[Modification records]
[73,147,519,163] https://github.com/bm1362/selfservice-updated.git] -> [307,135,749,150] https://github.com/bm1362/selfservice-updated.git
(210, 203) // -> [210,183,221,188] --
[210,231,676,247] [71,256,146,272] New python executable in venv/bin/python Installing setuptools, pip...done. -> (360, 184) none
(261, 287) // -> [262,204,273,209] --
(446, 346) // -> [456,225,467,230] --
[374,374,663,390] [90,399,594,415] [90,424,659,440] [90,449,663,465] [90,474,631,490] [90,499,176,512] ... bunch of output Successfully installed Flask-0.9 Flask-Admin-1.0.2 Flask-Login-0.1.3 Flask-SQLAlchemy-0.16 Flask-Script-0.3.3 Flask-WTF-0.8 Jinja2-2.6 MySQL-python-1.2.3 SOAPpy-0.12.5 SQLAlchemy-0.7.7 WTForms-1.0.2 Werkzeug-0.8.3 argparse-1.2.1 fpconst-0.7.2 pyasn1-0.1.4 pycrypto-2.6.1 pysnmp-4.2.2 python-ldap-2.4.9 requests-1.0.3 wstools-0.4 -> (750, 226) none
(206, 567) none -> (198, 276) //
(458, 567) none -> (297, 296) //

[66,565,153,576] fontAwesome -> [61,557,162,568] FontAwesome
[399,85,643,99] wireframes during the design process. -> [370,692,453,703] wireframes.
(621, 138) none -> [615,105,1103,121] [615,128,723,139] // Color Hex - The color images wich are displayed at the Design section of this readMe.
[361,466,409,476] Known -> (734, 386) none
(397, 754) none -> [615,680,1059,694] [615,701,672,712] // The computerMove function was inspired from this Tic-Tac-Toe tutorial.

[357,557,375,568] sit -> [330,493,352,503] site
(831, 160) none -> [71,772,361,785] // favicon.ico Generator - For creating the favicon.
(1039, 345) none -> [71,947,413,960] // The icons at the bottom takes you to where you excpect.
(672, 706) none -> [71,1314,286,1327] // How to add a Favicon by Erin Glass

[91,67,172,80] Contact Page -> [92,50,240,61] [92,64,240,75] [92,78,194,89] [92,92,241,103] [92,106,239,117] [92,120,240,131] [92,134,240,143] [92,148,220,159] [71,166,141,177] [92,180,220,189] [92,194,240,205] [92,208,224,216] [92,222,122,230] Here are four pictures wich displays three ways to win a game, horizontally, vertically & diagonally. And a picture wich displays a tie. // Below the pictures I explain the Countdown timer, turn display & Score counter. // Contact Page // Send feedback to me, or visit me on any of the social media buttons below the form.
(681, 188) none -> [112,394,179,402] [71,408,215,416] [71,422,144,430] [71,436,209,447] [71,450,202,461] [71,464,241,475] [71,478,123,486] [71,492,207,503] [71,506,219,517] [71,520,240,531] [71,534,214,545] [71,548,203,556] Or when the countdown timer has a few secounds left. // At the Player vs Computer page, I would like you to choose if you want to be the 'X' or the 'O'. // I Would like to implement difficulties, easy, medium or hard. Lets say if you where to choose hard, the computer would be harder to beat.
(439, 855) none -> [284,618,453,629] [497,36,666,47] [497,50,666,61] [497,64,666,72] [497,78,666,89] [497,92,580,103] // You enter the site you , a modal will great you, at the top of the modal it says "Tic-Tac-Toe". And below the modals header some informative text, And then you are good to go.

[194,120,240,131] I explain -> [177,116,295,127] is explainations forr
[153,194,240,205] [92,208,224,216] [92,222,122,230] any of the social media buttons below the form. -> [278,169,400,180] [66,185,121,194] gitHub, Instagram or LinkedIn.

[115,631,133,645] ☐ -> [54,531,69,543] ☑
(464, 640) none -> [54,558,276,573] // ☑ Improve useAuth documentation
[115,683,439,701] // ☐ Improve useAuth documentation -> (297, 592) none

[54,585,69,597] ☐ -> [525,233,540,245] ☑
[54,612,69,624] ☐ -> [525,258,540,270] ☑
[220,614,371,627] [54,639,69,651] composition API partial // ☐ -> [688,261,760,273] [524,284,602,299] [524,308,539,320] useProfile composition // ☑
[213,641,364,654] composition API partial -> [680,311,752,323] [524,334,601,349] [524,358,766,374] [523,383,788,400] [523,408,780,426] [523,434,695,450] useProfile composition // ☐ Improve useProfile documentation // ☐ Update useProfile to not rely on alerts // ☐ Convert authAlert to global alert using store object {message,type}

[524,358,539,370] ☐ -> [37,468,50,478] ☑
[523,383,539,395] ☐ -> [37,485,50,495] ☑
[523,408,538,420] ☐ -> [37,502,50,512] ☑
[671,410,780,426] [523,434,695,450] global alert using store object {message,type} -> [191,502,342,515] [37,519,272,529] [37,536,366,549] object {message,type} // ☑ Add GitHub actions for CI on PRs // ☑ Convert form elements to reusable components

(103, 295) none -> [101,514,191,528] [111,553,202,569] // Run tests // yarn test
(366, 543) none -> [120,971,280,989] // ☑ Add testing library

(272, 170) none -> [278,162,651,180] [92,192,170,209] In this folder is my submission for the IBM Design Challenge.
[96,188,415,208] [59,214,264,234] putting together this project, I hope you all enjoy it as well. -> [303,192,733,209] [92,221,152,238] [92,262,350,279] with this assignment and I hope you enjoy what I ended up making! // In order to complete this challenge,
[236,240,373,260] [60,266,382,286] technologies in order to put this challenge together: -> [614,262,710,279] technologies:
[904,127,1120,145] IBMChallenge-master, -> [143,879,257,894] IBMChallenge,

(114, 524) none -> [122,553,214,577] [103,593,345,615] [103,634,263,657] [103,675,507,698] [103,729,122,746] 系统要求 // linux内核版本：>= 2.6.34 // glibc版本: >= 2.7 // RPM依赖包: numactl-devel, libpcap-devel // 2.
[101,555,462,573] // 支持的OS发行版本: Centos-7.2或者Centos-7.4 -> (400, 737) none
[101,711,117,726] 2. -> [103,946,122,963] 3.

> **TASK DESCRIPTION**
Both the line containing "(831, 160) none" and the line containing "(672, 706) none" belong in the answer. Print them and every line above that falls between them exactly, and no others.

> **YOUR SOLUTION**
(831, 160) none -> [71,772,361,785] // favicon.ico Generator - For creating the favicon.
(1039, 345) none -> [71,947,413,960] // The icons at the bottom takes you to where you excpect.
(672, 706) none -> [71,1314,286,1327] // How to add a Favicon by Erin Glass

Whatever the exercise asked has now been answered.